Managing risk
We continue to integrate risk management across all business functions to ensure that managers understand the importance of identifying risks and how they should be managed. We provide a risk management framework that managers can use to recognise, assess and actively manage the challenges in their areas. Set out below is a diagrammatical depiction of the principal risks that we face and, in broad terms, the way in which those risks are managed. Further details are provided in the Risk section.
Risks
To eliminate duplication of effort and ensure clear accountabilities, we made a number of refinements to our risk management structure during the year. Building on our increasing focus on integrated risk management, the Risk Advisory Group was dissolved and its responsibilities assumed by our business leadership teams who identify, monitor and manage risks as an integral part of business planning and performance management.
Key risks are included in each function’s or the Senior Executive Team’s (SET) quarterly performance report and the SET will focus in particular on cross-functional risks, agreeing on the most significant risks affecting the organisation and the industry. We review our key risk profiles annually on both a functional and a Group level, and the results of these reviews are considered by both the Audit Committee and the Board. Risk management tools and expertise are deployed, where appropriate, to assist senior managers in identifying, assessing and developing strategies for managing risk in their respective areas of responsibility. There is also a rolling programme of training staff in effective integrated risk management and a network for the sharing and embedding of best practice.

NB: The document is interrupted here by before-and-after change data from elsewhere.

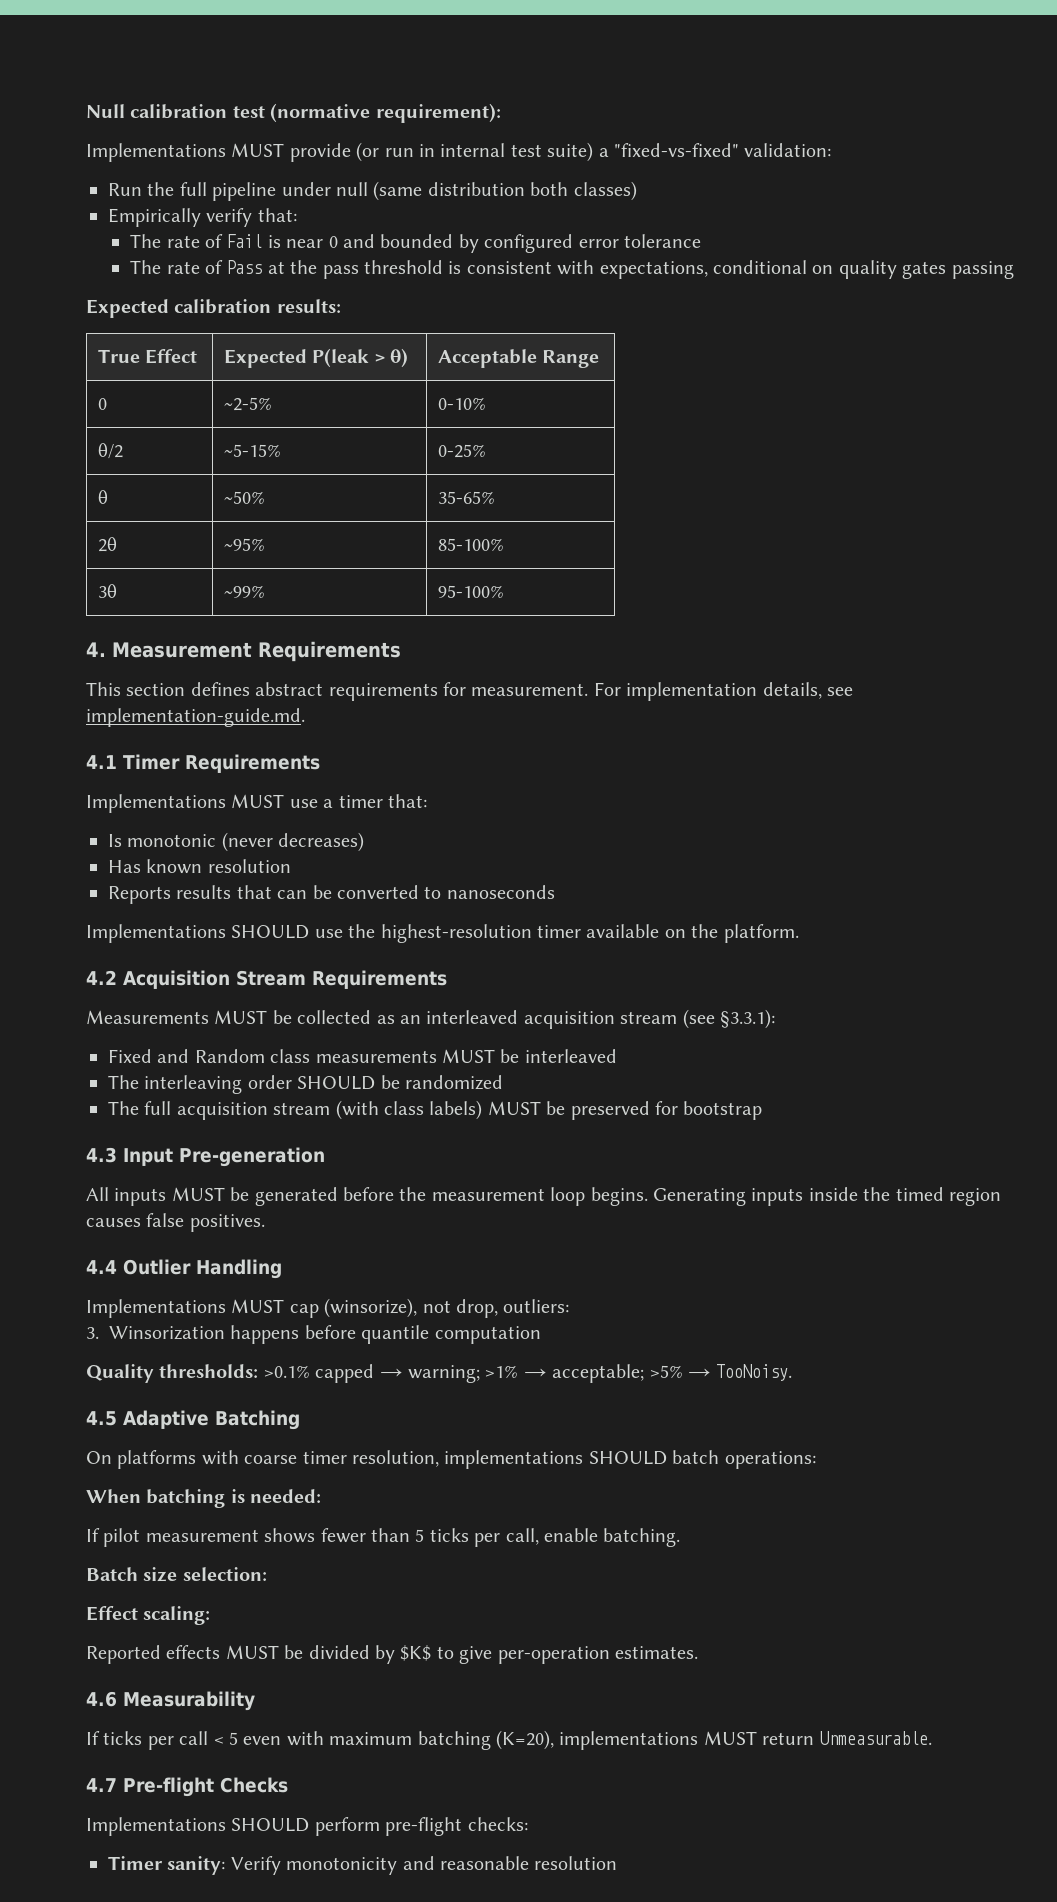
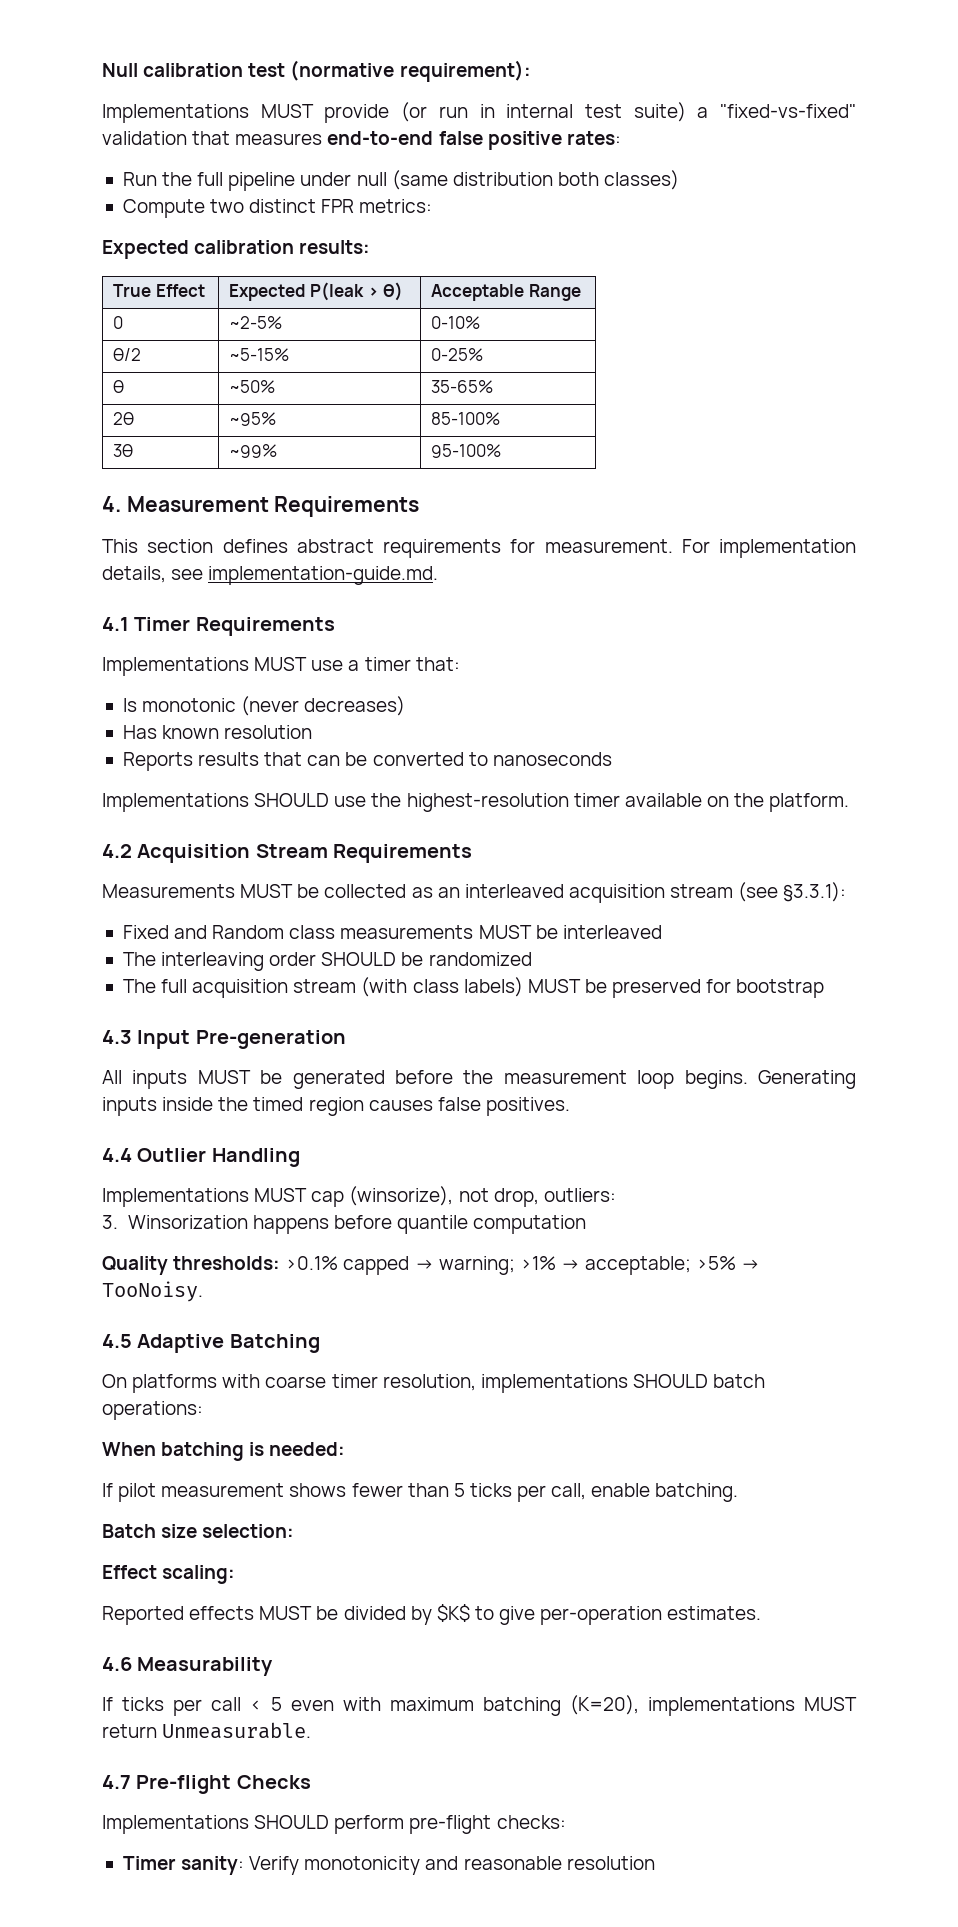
- Implementations MUST provide (or run in internal test suite) a "fixed-vs-fixed" validation:
+ Implementations MUST provide (or run in internal test suite) a "fixed-vs-fixed" validation that measures end-to-end false positive rates:
- Empirically verify that:
- The rate of Fail is near 0 and bounded by configured error tolerance
- The rate of Pass at the pass threshold is consistent with expectations, conditional on quality gates passing
+ Compute two distinct FPR metrics:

The main areas of risk that we face are discussed in the Risk section and the summary of internal controls and management of risk in the Corporate Governance section. Examples of our approach to managing certain specific risks are set out below.
- Our internal programmes and management systems are designed to ensure that we maintain compliance with all applicable environmental, health and safety laws, regulations, licences and permits at each of our operating facilities. We also implement robust programmes that anticipate, and proactively manage, policy and legislative developments relevant to the business.
- As part of our risk management process in R&D, we have developed priority criteria intended to predict the success of compounds early and so to give those compounds in our programmes the best chance to reach the market. Our focus on quality, speed and volume has resulted in greater outputs from discovery into development. An increased use of biomarker data has made major contributions at the key decision points on whether to progress or reject compounds. We also use predictive tools to guide chemical synthesis activities and clinical data and genetic information to validate targets. The overall effect should be to give us a stronger portfolio.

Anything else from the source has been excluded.